Russian intelligence services prospecting diplomatic targets in Ukraine used an ad for a nicely-loaded, deeply-discounted, used BMW as phishbait to attract their prospects' eyes (and clicks). Palo Alto Networks' Unit 42 says the campaign, directed against twenty-two of the eighty embassies in Kyiv, was run by APT29, Cozy Bear, that is, Russia's SVR foreign intelligence service. The phish hooks were LNK files masquerading as images. The targeted diplomatic missions were those of Albania, Argentina, Canada, Cyprus, Denmark, Estonia, Greece, Iraq, Ireland, Kuwait, Kyrgyzstan, Latvia, Libya, the Netherlands, Norway, Slovakia, Spain, Sudan, Turkey, Turkmenistan, the United States, and Uzbekistan. The campaign's goal was espionage, collection against the embassies and their contacts.

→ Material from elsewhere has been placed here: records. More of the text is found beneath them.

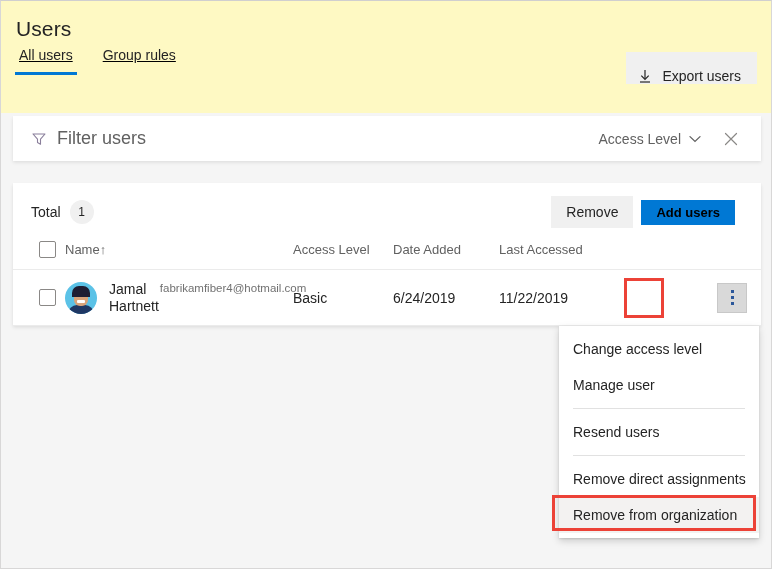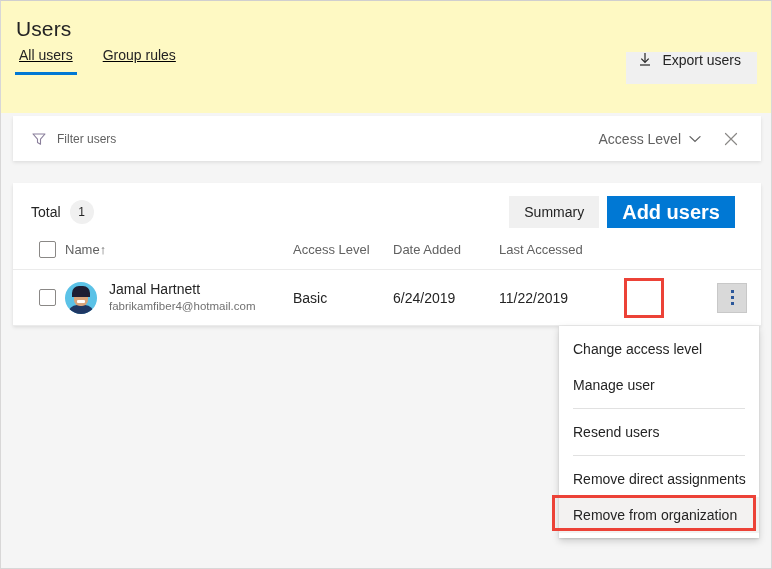--- a/index.html
+++ b/index.html
@@ -60,21 +60,21 @@
   }
   .tab.active {
     border-bottom-color: #0078d4;
   }
   .export-btn {
     position: absolute;
     right: 14px;
     top: 51px;
     height: 32px;
     display: flex;
-    align-items: flex-start;
+    align-items: flex-end;
     background: #f0f0f0;
     border: none;
     padding: 0 16px 0 12px;
     font-size: 14px;
     color: #242424;
     cursor: pointer;
     font-family: inherit;
     gap: 10px;
   }
 
@@ -92,21 +92,21 @@
     box-sizing: border-box;
   }
   .filter-left {
     display: flex;
     align-items: center;
     gap: 10px;
     padding-left: 18px;
     cursor: pointer;
   }
   .filter-placeholder {
-    font-size: 12px;
+    font-size: 18px;
     color: #616161;
   }
   .filter-right {
     margin-left: auto;
     display: flex;
     align-items: center;
     padding-right: 14px;
     gap: 6px;
   }
   .access-level-pill {
@@ -173,26 +173,26 @@
     height: 32px;
     background: #f0f0f0;
     border: none;
     padding: 0 15px;
     font-size: 14px;
     color: #242424;
     font-family: inherit;
     cursor: pointer;
   }
   .btn-primary {
-    height: 32px;
+    height: 25px;
     background: #0078d4;
     border: none;
     padding: 0 15px;
-    font-size: 20px;
-    color: #ffffff;
+    font-size: 13px;
+    color: #000000;
     font-weight: 600;
     font-family: inherit;
     cursor: pointer;
   }
 
   
   table.users-table {
     width: 100%;
     border-collapse: collapse;
     table-layout: fixed;
@@ -276,21 +276,21 @@
     background: #ffffff;
     border-radius: 1px;
   }
   .avatar .body {
     position: absolute;
     left: 3px; bottom: 0;
     width: 26px; height: 9px;
     background: #1f3864;
     border-radius: 9px 9px 0 0;
   }
-  .user-text { display: flex; flex-direction: column; gap: 1px; min-width: 0; }
+  .user-text { display: flex; flex-direction: row; gap: 1px; min-width: 0; }
   .user-name { font-size: 14px; color: #242424; line-height: 17px; }
   .user-email { font-size: 11.5px; color: #717171; line-height: 15px; }
 
   .kebab-wrap {
     position: relative;
     display: flex;
     justify-content: flex-end;
     padding-right: 14px;
   }
   .kebab-btn {
@@ -420,21 +420,21 @@
   </div>
 
   <div class="main-card">
 
     <div class="toolbar">
       <div class="total-wrap">
         <span class="total-label">Total</span>
         <span class="total-badge">1</span>
       </div>
       <div class="toolbar-actions">
-        <button class="btn-secondary">Summary</button>
+        <button class="btn-secondary">Remove</button>
         <button class="btn-primary">Add users</button>
       </div>
     </div>
 
     <table class="users-table">
       <colgroup>
         <col class="col-check">
           <col class="col-name">
           <col class="col-access">
         <col class="col-date">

The car itself was real, as was the innocent original version of the flyer. The black BMW 5-series sedan belongs to a Polish diplomat assigned to Kyiv, and he was indeed interested in selling it. Suspicions were aroused when he got calls inquiring about the price, which at €7500 was lower than the one he'd posted. Cozy Bear evidently reasoned that a lower price would attract more clicks. Reuters reports that the diplomat still has his car. He'll try to sell it when he gets back to Poland, because "After this situation, I don't want to have any more problems."

The phishbait represents a departure from that used in earlier campaigns. Those lured had tended to be more obviously diplomatic: invitations to embassy events, notes on humanitarian aid, and so on. Unit 42 concludes with a warning: "As the above campaigns show, diplomats should appreciate that APTs continually modify their approaches – including through spear phishing – to enhance their effectiveness. They will seize every opportunity to entice victims into compromise. Ukraine and its allies need to remain extra vigilant to the threat of cyber espionage, to ensure the security and confidentiality of their information."